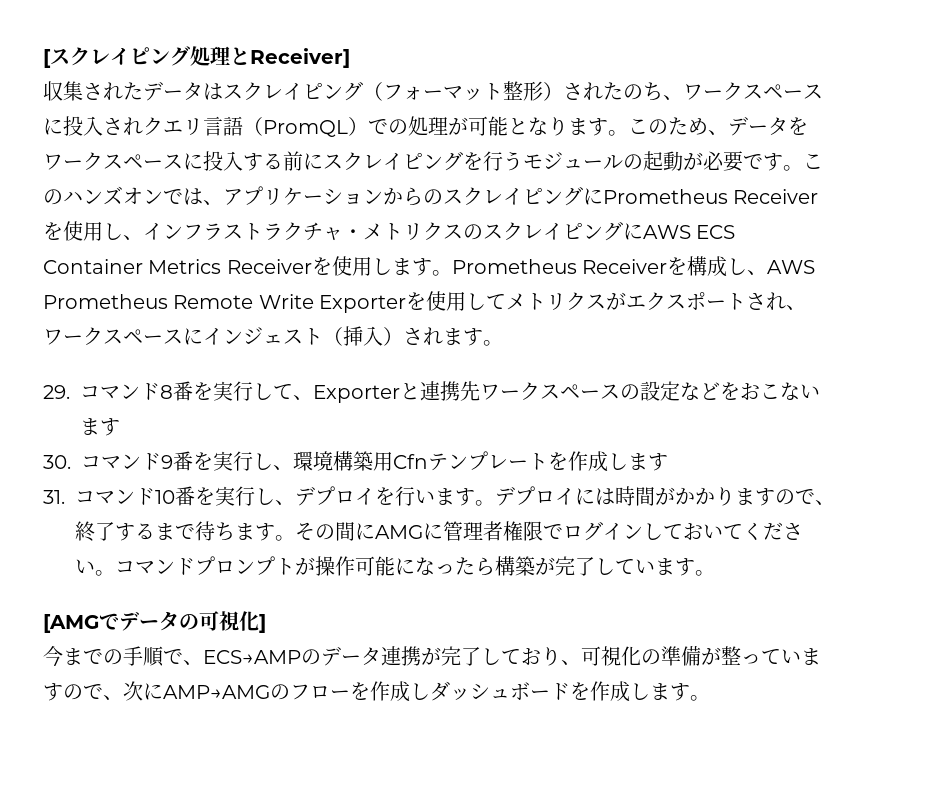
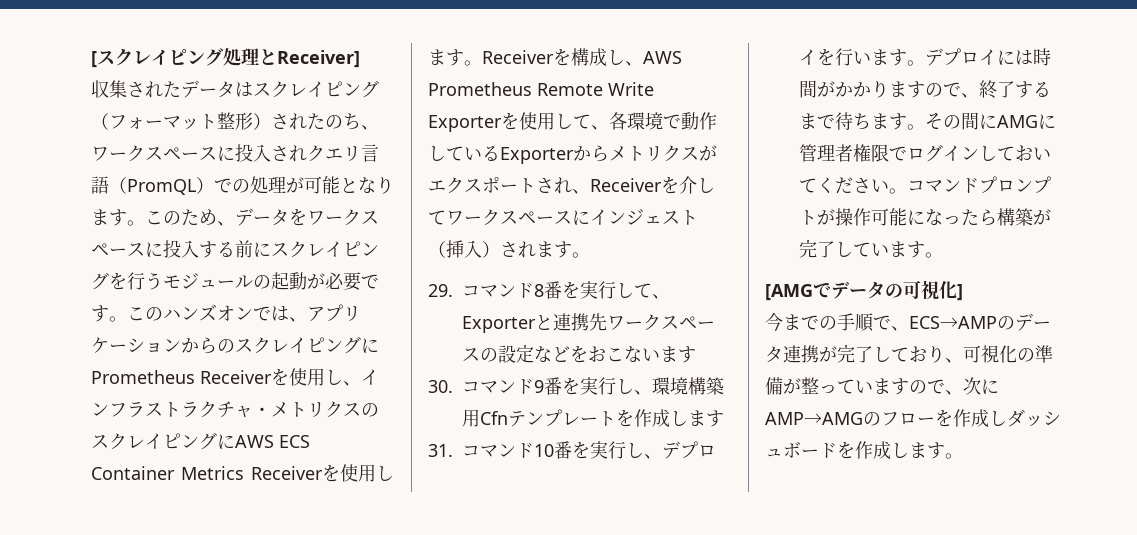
- Prometheus Receiverを構成し、AWS Prometheus Remote Write Exporterを使用してメトリクスがエクスポートされ、ワークスペースにインジェスト（挿入）されます。
+ Receiverを構成し、AWS Prometheus Remote Write Exporterを使用して、各環境で動作しているExporterからメトリクスがエクスポートされ、Receiverを介してワークスペースにインジェスト（挿入）されます。

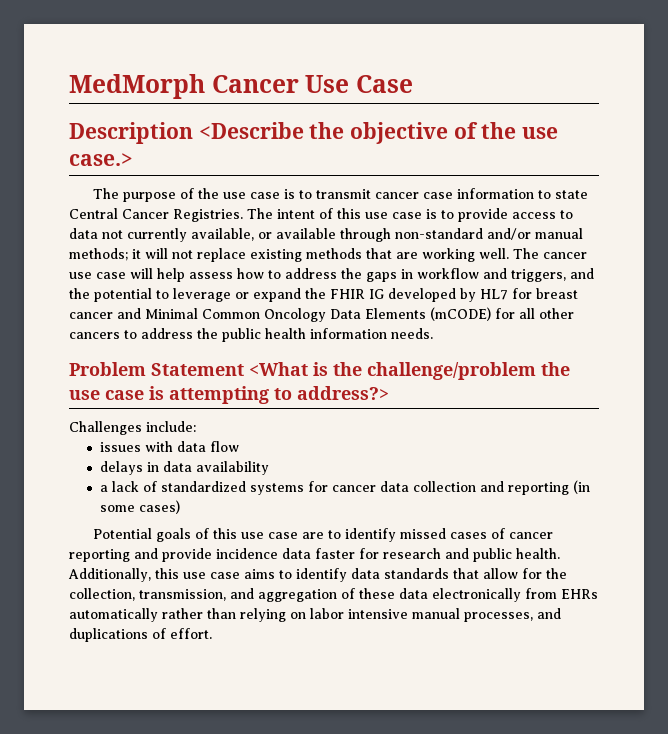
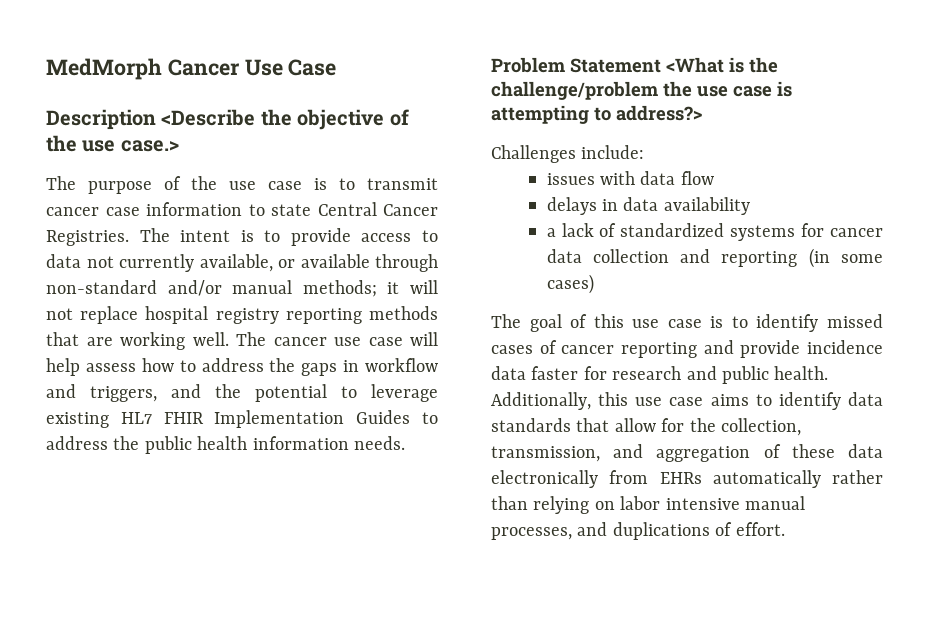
- The intent of this use case is to provide access to data not currently available, or available through non-standard and/or manual methods; it will not replace existing methods that are working well.
+ The intent is to provide access to data not currently available, or available through non-standard and/or manual methods; it will not replace hospital registry reporting methods that are working well.
- The cancer use case will help assess how to address the gaps in workflow and triggers, and the potential to leverage or expand the FHIR IG developed by HL7 for breast cancer and Minimal Common Oncology Data Elements (mCODE) for all other cancers to address the public health information needs.
+ The cancer use case will help assess how to address the gaps in workflow and triggers, and the potential to leverage existing HL7 FHIR Implementation Guides to address the public health information needs.
- Potential goals of this use case are to identify missed cases of cancer reporting and provide incidence data faster for research and public health.
+ The goal of this use case is to identify missed cases of cancer reporting and provide incidence data faster for research and public health.

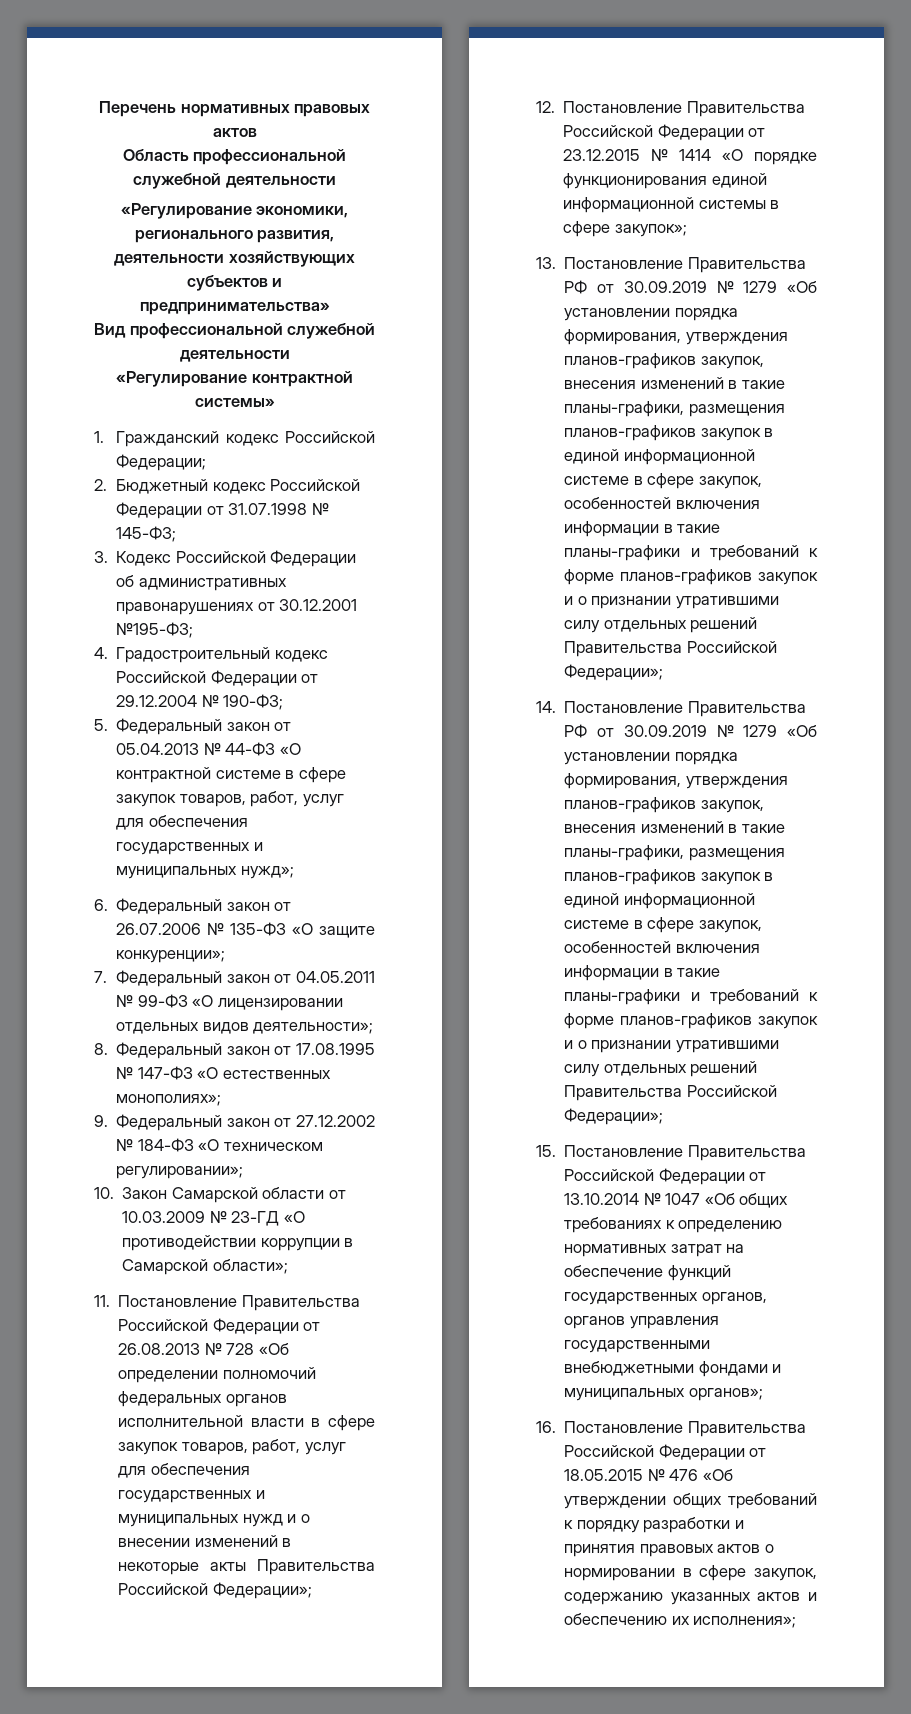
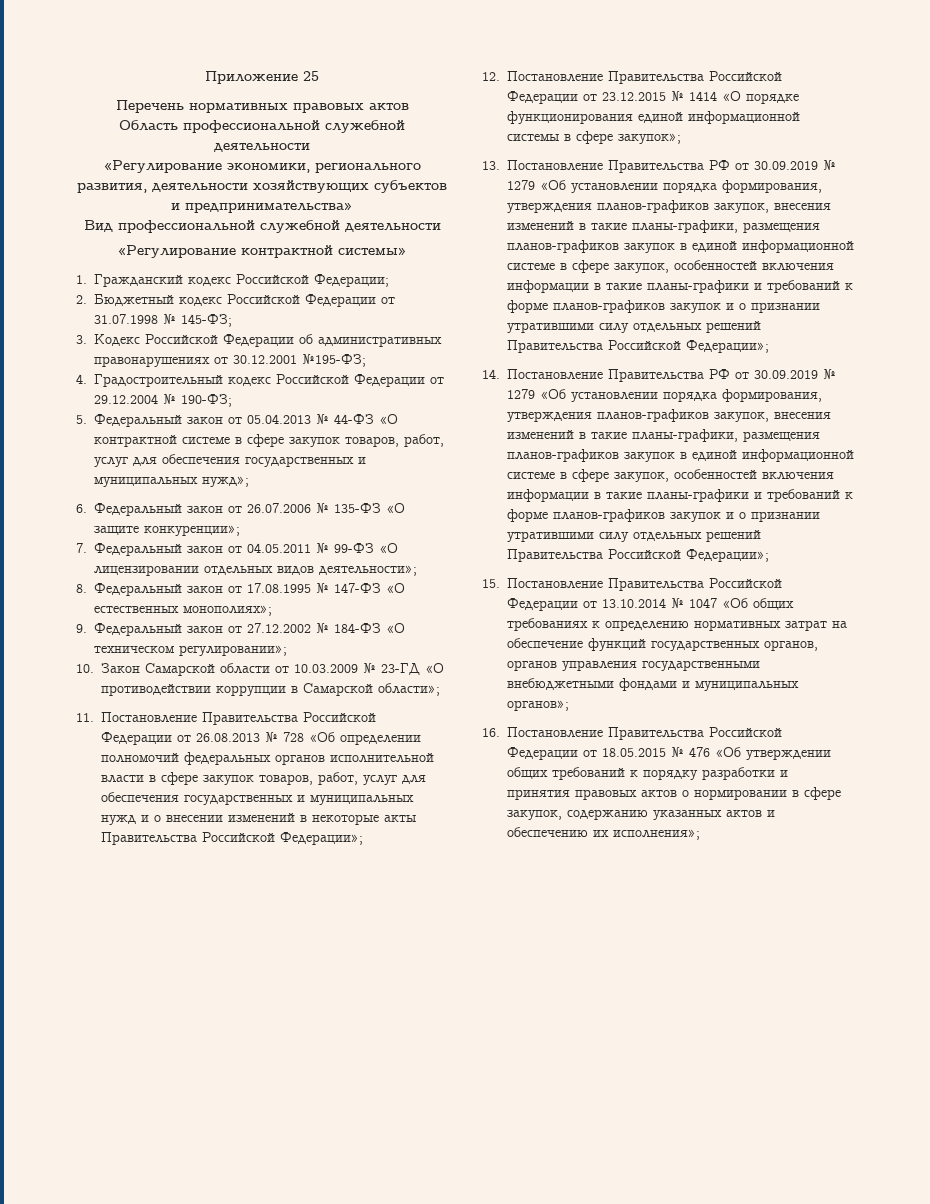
+ Приложение 25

-------------------------

### Instructions to follow
Your copy of the entries must be exact and must contain no pictures.

### Final answer
- Prometheus Receiverを構成し、AWS Prometheus Remote Write Exporterを使用してメトリクスがエクスポートされ、ワークスペースにインジェスト（挿入）されます。
+ Receiverを構成し、AWS Prometheus Remote Write Exporterを使用して、各環境で動作しているExporterからメトリクスがエクスポートされ、Receiverを介してワークスペースにインジェスト（挿入）されます。

- The intent of this use case is to provide access to data not currently available, or available through non-standard and/or manual methods; it will not replace existing methods that are working well.
+ The intent is to provide access to data not currently available, or available through non-standard and/or manual methods; it will not replace hospital registry reporting methods that are working well.
- The cancer use case will help assess how to address the gaps in workflow and triggers, and the potential to leverage or expand the FHIR IG developed by HL7 for breast cancer and Minimal Common Oncology Data Elements (mCODE) for all other cancers to address the public health information needs.
+ The cancer use case will help assess how to address the gaps in workflow and triggers, and the potential to leverage existing HL7 FHIR Implementation Guides to address the public health information needs.
- Potential goals of this use case are to identify missed cases of cancer reporting and provide incidence data faster for research and public health.
+ The goal of this use case is to identify missed cases of cancer reporting and provide incidence data faster for research and public health.

+ Приложение 25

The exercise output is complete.